* Web page revision data

_ _ _ _ _ _ _

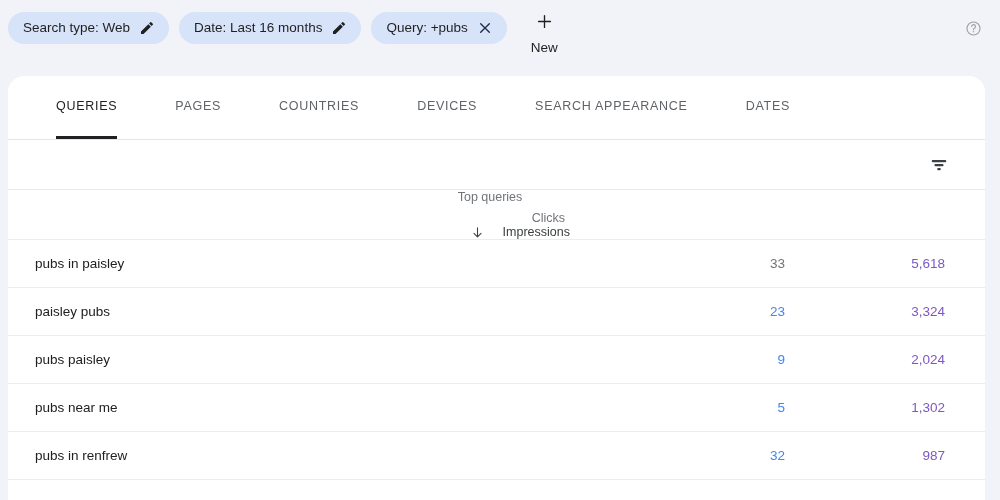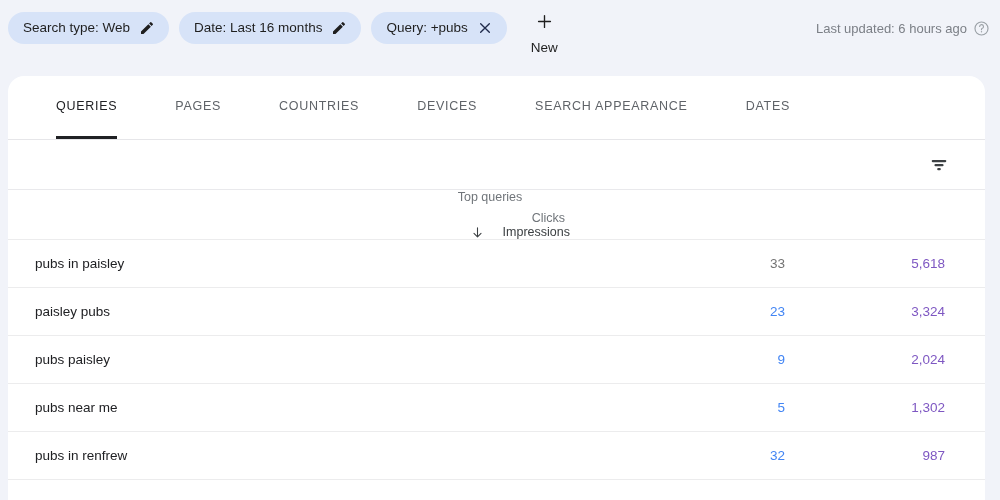--- a/index.html
+++ b/index.html
@@ -7,21 +7,21 @@
     width: 1000px; height: 500px;
     overflow: hidden;
     background: #f1f3f9;
     font-family: "Liberation Sans", sans-serif;
     -webkit-font-smoothing: antialiased;
   }
   #app { position: relative; width: 1000px; height: 500px; background: #f1f3f9; }
 
   
   .filterbar {
-    position: absolute; top: 0; left: 0; right: 4px; height: 56px;
+    position: absolute; top: 0; left: 0; right: 12px; height: 56px;
     display: flex; align-items: center; padding: 0 11px 0 8px;
   }
   .chip {
     display: inline-flex; align-items: center; gap: 9px;
     height: 32px; padding: 0 14px 0 15px;
     background: #d7e3f8; border-radius: 16px;
     font-size: 13.5px; color: #1f1f1f; white-space: nowrap;
     cursor: pointer; margin-right: 10px;
   }
   .chip-label { line-height: 1; }
@@ -140,21 +140,20 @@
     <div class="newbtn">
       <span class="plus-ico">
         <svg viewBox="0 0 24 24" fill="none" stroke="#1f1f1f" stroke-width="1.7" stroke-linecap="round">
             <path d="M12 4.5v15M4.5 12h15"></path>
           </svg>
       </span>
       <span>New</span>
     </div>
 
     <div class="updated">
-      <span>Last updated: 6 hours ago</span>
       <span class="help-ico">
         <svg viewBox="0 0 24 24" fill="none" stroke="#9aa0a6" stroke-width="1.6">
           <circle cx="12" cy="12" r="9.2"></circle>
           <path d="M9.4 9.2a2.7 2.7 0 1 1 3.3 2.7c-.55.2-.7.6-.7 1.2v.5" stroke-linecap="round"></path>
           <circle cx="12" cy="16.6" r="0.95" fill="#9aa0a6" stroke="none"></circle>
         </svg>
       </span>
     </div>
   </div>
 

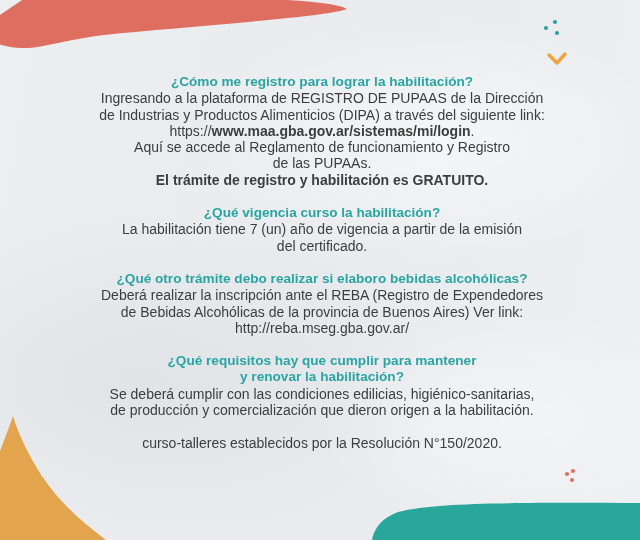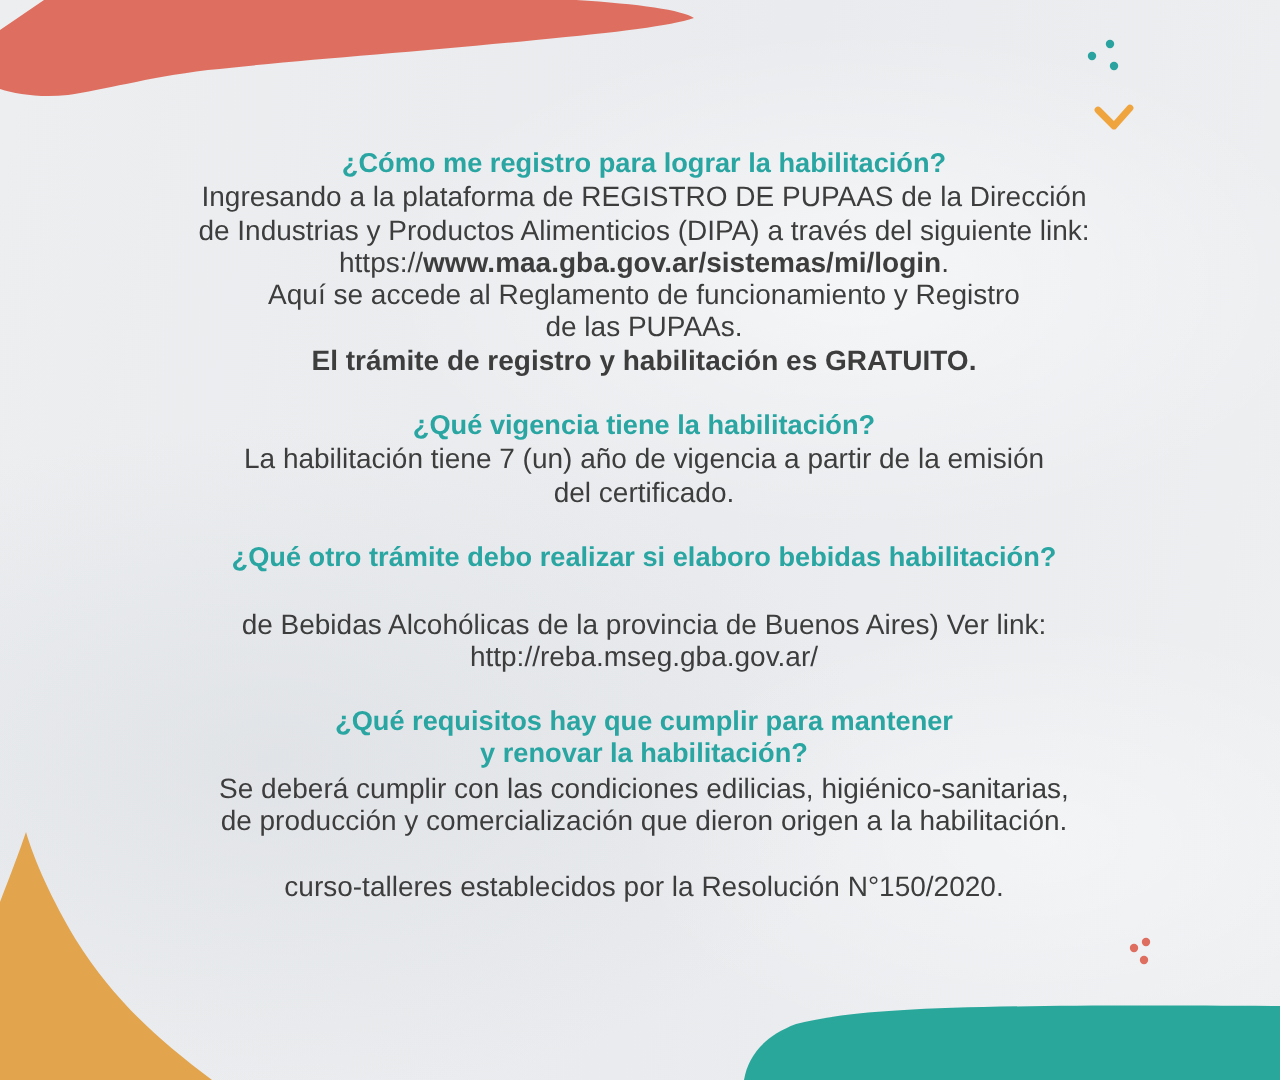--- a/index.html
+++ b/index.html
@@ -63,26 +63,26 @@
              C 430 504 480 502 640 503
              L 640 540 Z" fill="#2aa79b"></path>
   </svg>
 
   <main id="faq">
       <section>
         <h2 class="q">¿Cómo me registro para lograr la habilitación?</h2>
         <p class="a"><span>Ingresando a la plataforma de REGISTRO DE PUPAAS de la Dirección</span><br><span>de Industrias y Productos Alimenticios (DIPA) a través  del siguiente link:</span><br><span>https://</span><span class="b">www.maa.gba.gov.ar/sistemas/mi/login</span><span>.</span><br><span>Aquí se accede al Reglamento de funcionamiento y Registro</span><br><span>de las PUPAAs.</span><br><span class="b">El trámite de registro y habilitación es GRATUITO.</span></p>
       </section>
       <section>
-        <h2 class="q">¿Qué vigencia tiene la habilitación?</h2>
+        <h2 class="q">¿Qué vigencia curso la habilitación?</h2>
         <p class="a"><span>La habilitación tiene 7 (un) año de vigencia a partir de la emisión</span><br><span>del certificado.</span></p>
       </section>
       <section>
-        <h2 class="q">¿Qué otro trámite debo realizar si elaboro bebidas habilitación?</h2>
-        <p class="a"><br><span>de Bebidas Alcohólicas de la provincia de Buenos Aires) Ver link:</span><br><span>http://reba.mseg.gba.gov.ar/</span></p>
+        <h2 class="q">¿Qué otro trámite debo realizar si elaboro bebidas alcohólicas?</h2>
+        <p class="a"><span>Deberá realizar la inscripción ante el REBA (Registro de Expendedores</span><br><span>de Bebidas Alcohólicas de la provincia de Buenos Aires) Ver link:</span><br><span>http://reba.mseg.gba.gov.ar/</span></p>
       </section>
       <section>
         <h2 class="q">¿Qué requisitos hay que cumplir para mantener<br>y renovar la habilitación?</h2>
         <p class="a"><span>Se deberá cumplir con las condiciones edilicias, higiénico-sanitarias,</span><br><span>de producción y comercialización que dieron origen a la habilitación.</span><br><br><span>curso-talleres establecidos por la Resolución N°150/2020.</span></p>
       </section>
     </main>
 
 </div>
 
 </body></html>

_ _ _ _ _ _ _

* WHAT THIS TASK INVOLVES
Copy all of the data above exactly. Leave out every picture.

* TASK RESPONSE
--- a/index.html
+++ b/index.html
@@ -7,21 +7,21 @@
     width: 1000px; height: 500px;
     overflow: hidden;
     background: #f1f3f9;
     font-family: "Liberation Sans", sans-serif;
     -webkit-font-smoothing: antialiased;
   }
   #app { position: relative; width: 1000px; height: 500px; background: #f1f3f9; }
 
   
   .filterbar {
-    position: absolute; top: 0; left: 0; right: 4px; height: 56px;
+    position: absolute; top: 0; left: 0; right: 12px; height: 56px;
     display: flex; align-items: center; padding: 0 11px 0 8px;
   }
   .chip {
     display: inline-flex; align-items: center; gap: 9px;
     height: 32px; padding: 0 14px 0 15px;
     background: #d7e3f8; border-radius: 16px;
     font-size: 13.5px; color: #1f1f1f; white-space: nowrap;
     cursor: pointer; margin-right: 10px;
   }
   .chip-label { line-height: 1; }
@@ -140,21 +140,20 @@
     <div class="newbtn">
       <span class="plus-ico">
         <svg viewBox="0 0 24 24" fill="none" stroke="#1f1f1f" stroke-width="1.7" stroke-linecap="round">
             <path d="M12 4.5v15M4.5 12h15"></path>
           </svg>
       </span>
       <span>New</span>
     </div>
 
     <div class="updated">
-      <span>Last updated: 6 hours ago</span>
       <span class="help-ico">
         <svg viewBox="0 0 24 24" fill="none" stroke="#9aa0a6" stroke-width="1.6">
           <circle cx="12" cy="12" r="9.2"></circle>
           <path d="M9.4 9.2a2.7 2.7 0 1 1 3.3 2.7c-.55.2-.7.6-.7 1.2v.5" stroke-linecap="round"></path>
           <circle cx="12" cy="16.6" r="0.95" fill="#9aa0a6" stroke="none"></circle>
         </svg>
       </span>
     </div>
   </div>
 

--- a/index.html
+++ b/index.html
@@ -63,26 +63,26 @@
              C 430 504 480 502 640 503
              L 640 540 Z" fill="#2aa79b"></path>
   </svg>
 
   <main id="faq">
       <section>
         <h2 class="q">¿Cómo me registro para lograr la habilitación?</h2>
         <p class="a"><span>Ingresando a la plataforma de REGISTRO DE PUPAAS de la Dirección</span><br><span>de Industrias y Productos Alimenticios (DIPA) a través  del siguiente link:</span><br><span>https://</span><span class="b">www.maa.gba.gov.ar/sistemas/mi/login</span><span>.</span><br><span>Aquí se accede al Reglamento de funcionamiento y Registro</span><br><span>de las PUPAAs.</span><br><span class="b">El trámite de registro y habilitación es GRATUITO.</span></p>
       </section>
       <section>
-        <h2 class="q">¿Qué vigencia tiene la habilitación?</h2>
+        <h2 class="q">¿Qué vigencia curso la habilitación?</h2>
         <p class="a"><span>La habilitación tiene 7 (un) año de vigencia a partir de la emisión</span><br><span>del certificado.</span></p>
       </section>
       <section>
-        <h2 class="q">¿Qué otro trámite debo realizar si elaboro bebidas habilitación?</h2>
-        <p class="a"><br><span>de Bebidas Alcohólicas de la provincia de Buenos Aires) Ver link:</span><br><span>http://reba.mseg.gba.gov.ar/</span></p>
+        <h2 class="q">¿Qué otro trámite debo realizar si elaboro bebidas alcohólicas?</h2>
+        <p class="a"><span>Deberá realizar la inscripción ante el REBA (Registro de Expendedores</span><br><span>de Bebidas Alcohólicas de la provincia de Buenos Aires) Ver link:</span><br><span>http://reba.mseg.gba.gov.ar/</span></p>
       </section>
       <section>
         <h2 class="q">¿Qué requisitos hay que cumplir para mantener<br>y renovar la habilitación?</h2>
         <p class="a"><span>Se deberá cumplir con las condiciones edilicias, higiénico-sanitarias,</span><br><span>de producción y comercialización que dieron origen a la habilitación.</span><br><br><span>curso-talleres establecidos por la Resolución N°150/2020.</span></p>
       </section>
     </main>
 
 </div>
 
 </body></html>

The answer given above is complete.